福岡資麿氏の当選確実の一報が入り、喜びに沸く自民党県連幹部や国会議員、公明県本部代表ら。自主投票とした農政協幹部の姿は見られなかった=10日午後8時、佐賀市多布施の事務所

■自民、農政協と「和解」課題/公明、改憲論議で制御役も

 10日夜、「全国最速の当確」に沸く自民・福岡資麿氏の事務所。「佐賀県の自民党として、農業は最優先事項。当然、農政協との関係を丁寧に構築したい」。自民党県連の土井敏行幹事長は、事務所を包む熱気とは対照的に冷静に語った。

■慢心への懸念

 自民最大の支持基盤だった県農政協議会は今回、「TPP(環太平洋連携協定)大筋合意など自民の農政を考えれば推薦できない」として自主投票を決めた。そして公示2日前のタイミングで、TPP発効による県内農産物への影響額の独自試算を公表した。

 「楽には勝たせないというメッセージだったのだろう。『丁寧にやっていかなければならない』と引き締まった側面はある」と中堅県議。皮肉にも圧勝劇を生んだ要素の一つとなったとみる向きもある。一方で「農政協に頼らなくても勝てる」という慢心が生まれないか懸念する声もある。

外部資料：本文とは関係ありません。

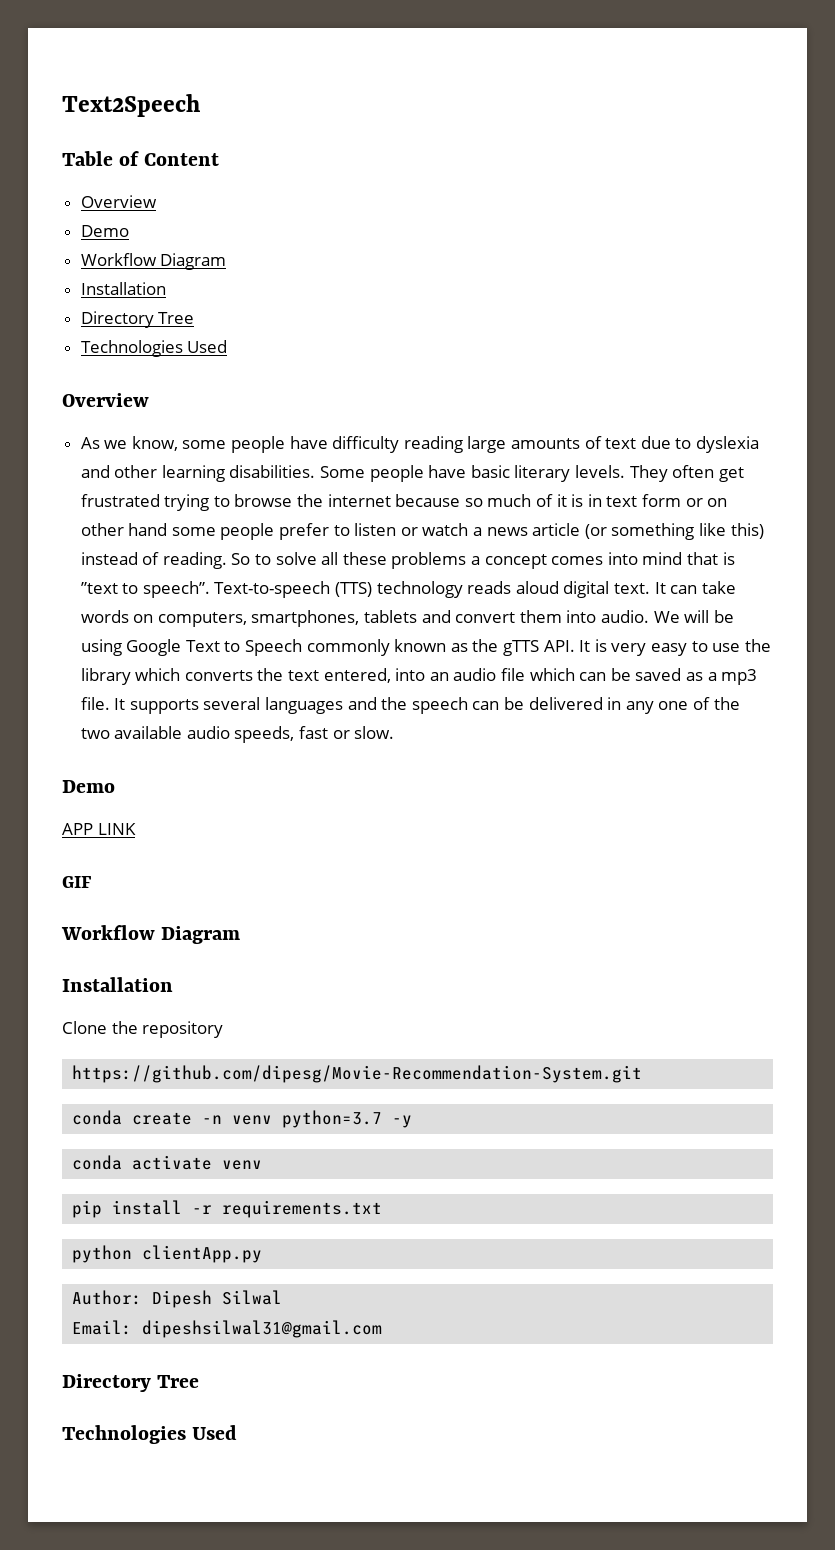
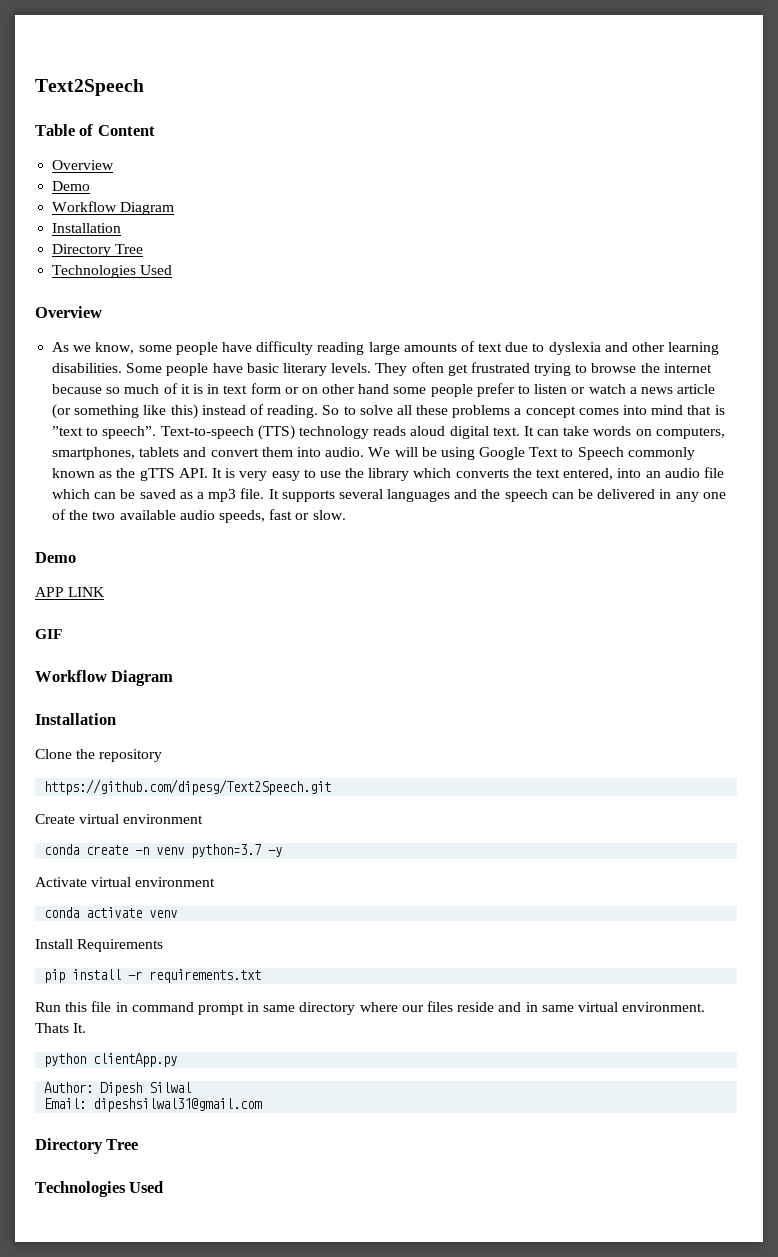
[72,1065,643,1083] https://github.com/dipesg/Movie-Recommendation-System.git -> [44,779,332,795] [35,814,204,824] https://github.com/dipesg/Text2Speech.git // Create virtual environment
(413, 1121) none -> [35,877,216,887] // Activate virtual environment
(263, 1165) none -> [35,939,164,952] // Install Requirements
(383, 1209) none -> [35,1001,706,1015] [35,1023,87,1033] // Run this file in command prompt in same directory where our files reside and in same virtual environment. Thats It.

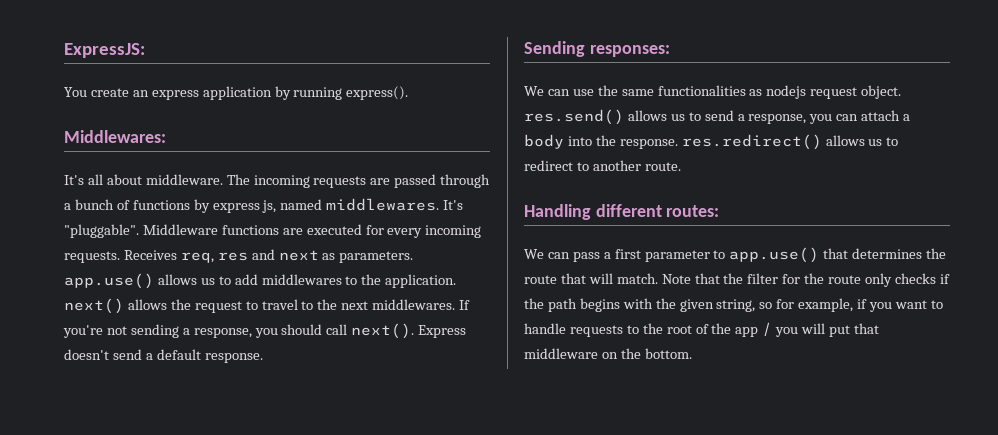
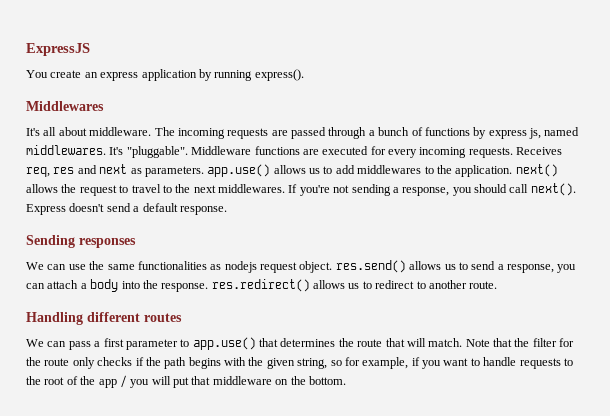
[64,43,145,58] ExpressJS: -> [26,43,90,56] ExpressJS
[64,130,166,143] Middlewares: -> [26,101,104,111] Middlewares
[589,45,670,57] responses: -> [79,238,136,248] responses
[666,205,720,217] routes: -> [144,313,182,322] routes

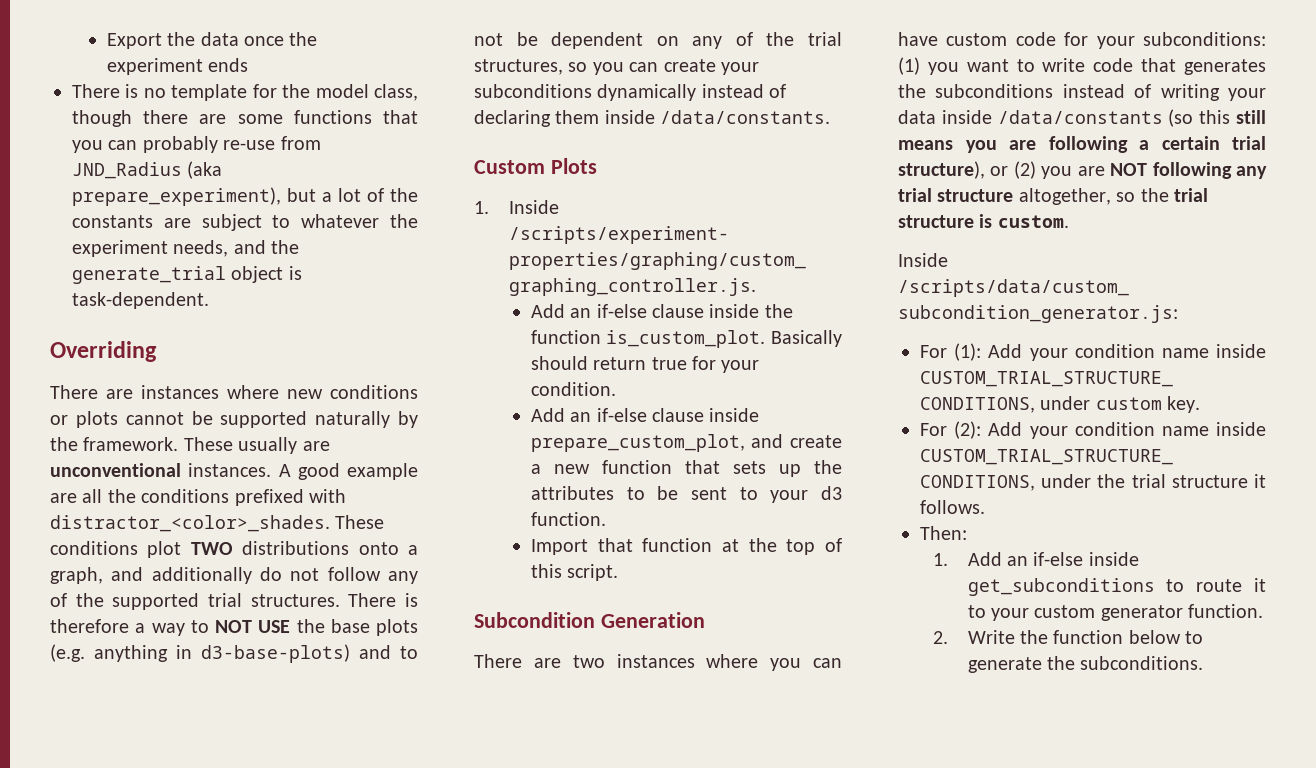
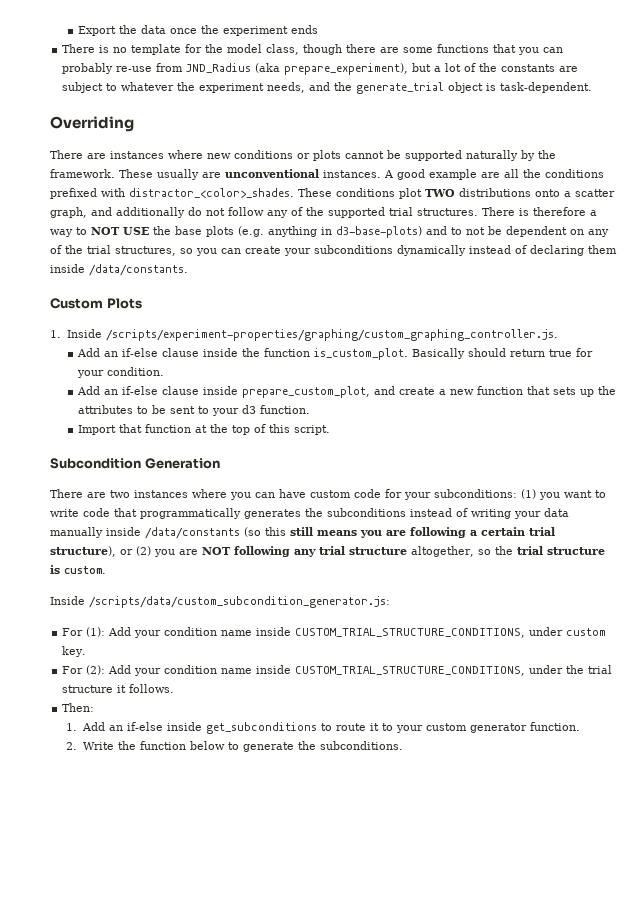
(418, 550) none -> [575,189,615,197] scatter
(1177, 65) none -> [140,508,241,519] programmatically
(936, 117) none -> [50,527,103,538] manually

 「参院選では勝てても、衆院選となると農政協の支援なしには勝てない」。中堅県議は強調する。民進の原口一博、大串博志の両衆院議員は知名度、組織力で自民に引けを取らない。今回の参院選でも、大串議員はTPP反対を訴える民進の候補とともに農協の支所を巡り農業票切り崩しへ攻勢を強めた。次なる戦いを見据えた動きにも映る。

 減反政策転換、農協改革、TPP交渉への対応を契機に生じた自民と農政協との亀裂は、昨年1月の知事選の候補擁立を巡る対立で決定的となり、現在に至る。「確かにしこりは残っている」。農協幹部が言及するように関係修復が前進しているとは言い難い。

■メンツよりも

 「福岡先生が農協会館に足を運ぶことが関係修復への一歩になる。いくら選挙中に農業重視の姿勢を示しても伝わらない」。ベテラン県議は、福岡氏にメンツよりも県選出の党国会議員として県の基幹産業を代表する団体との「和解」を優先する姿勢を求める。

 「(再選して)自分が良ければいいではない。責任感が問われる」とベテラン県議。3年前のねじれ解消から議席を伸ばし、政権基盤を強固にした与党に問い掛ける言葉のようにも響く。

 一方、自民と連立を組む公明も改選前から5議席伸ばした。勢力が大きくなるほどにブレーキも向上させなければ暴走を止められない。「これまで以上にチェック機能が求められる」。県本部の中本正一代表は民意の重みを痛感する。

 安倍首相は国会での改憲論議の開始に言及した。「変えることが目的ではない。何を変えるべきか、何を守るべきかを議論するのが本筋」と中本代表。政権党として制御役を担う責任感を強調した。

   ◆   ◆

 自民、公明の与党が大勝し、改憲勢力が3分の2を超えた参院選。大きな転換点を迎えたが、佐賀選挙区も含め論戦に熱気が感じられないまま終わった。選択の先に各党が抱える課題を探った。